Myron Moss
Myron D. Moss of Ardmore, Pa., a music program director and associate professor at Drexel University, died July 2, 2012. He grew up in central New Jersey and was a graduate of Princeton High School.
Dr. Moss was nationally known for his work on African-American composers, specifically related to band repertoire. Before coming to Drexel, he was music department chair and director of bands at Southern Connecticut State University. He was an invited guest conductor at Yale, the Hartt School, and the University of Michigan. He conducted the Keystone Winds’ CD Out of the Depths devoted to works by black composers. His band arrangement of Gabriel Faure’s Chant Funeraire was recorded by the University of North Texas Wind Ensemble on a 2006 GIA release and has been played by elite groups across the country.
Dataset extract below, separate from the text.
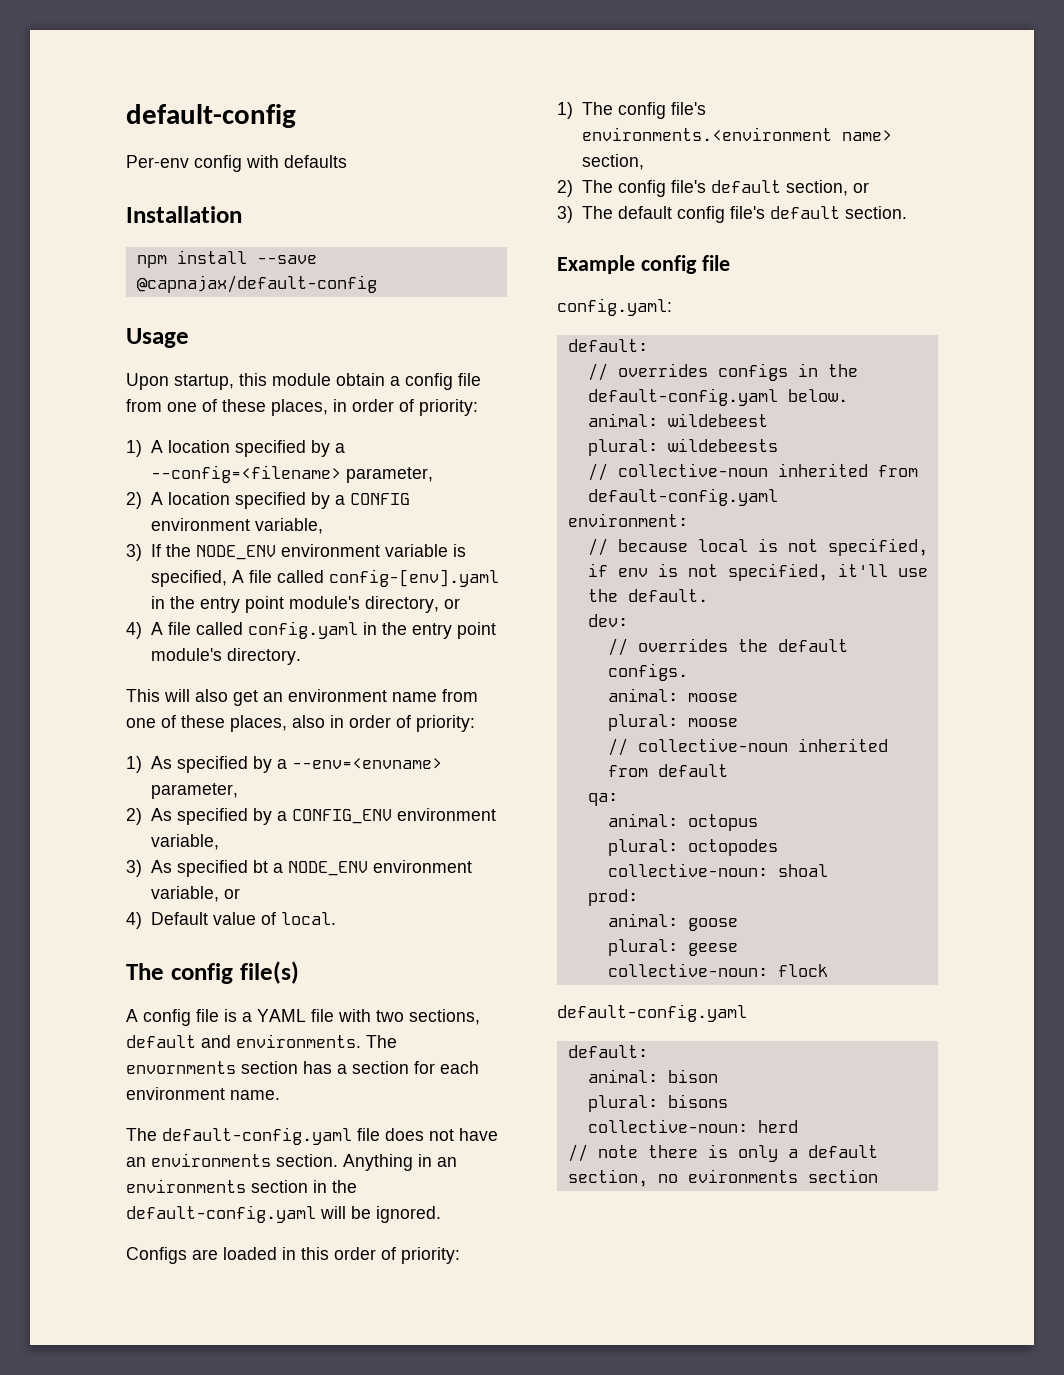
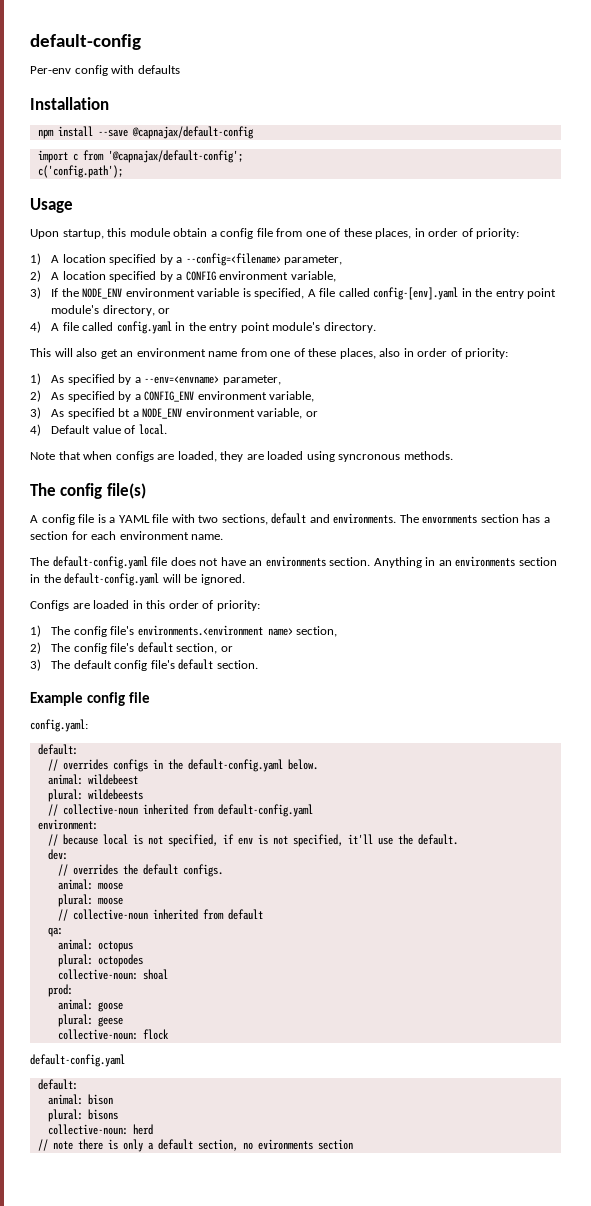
(377, 284) none -> [37,150,243,163] [37,165,123,178] // import c from '@capnajax/default-config'; // c('config.path');
(336, 918) none -> [30,451,453,462] // Note that when configs are loaded, they are loaded using syncronous methods.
Earlier this year he conducted a performance at the Kimmel Center of the Drexel Concert Band playing music by African-American composers.
His University of Michigan PhD dissertation, “Concert Band Music by African-American Composers, 1927-1998,” won the Fritz Thelen Award for the best doctoral dissertation worldwide on a concert band music subject written between 1999 and 2005.
He is survived by his parents, Sonya Kleider and Robert I. Moss; his sister, Aleta McClelland; and two nephews, Daniel and Kian.
Services were held July 6 with arrangements by Platt Memorial Chapels, Inc., Cherry Hill. A memorial will be held Oct. 10 at 3:30 p.m. at Drexel University’s Mandell Theater. Memorial contributions may be made to “The Music Program in Memory of Dr. Myron D. Moss” at Drexel.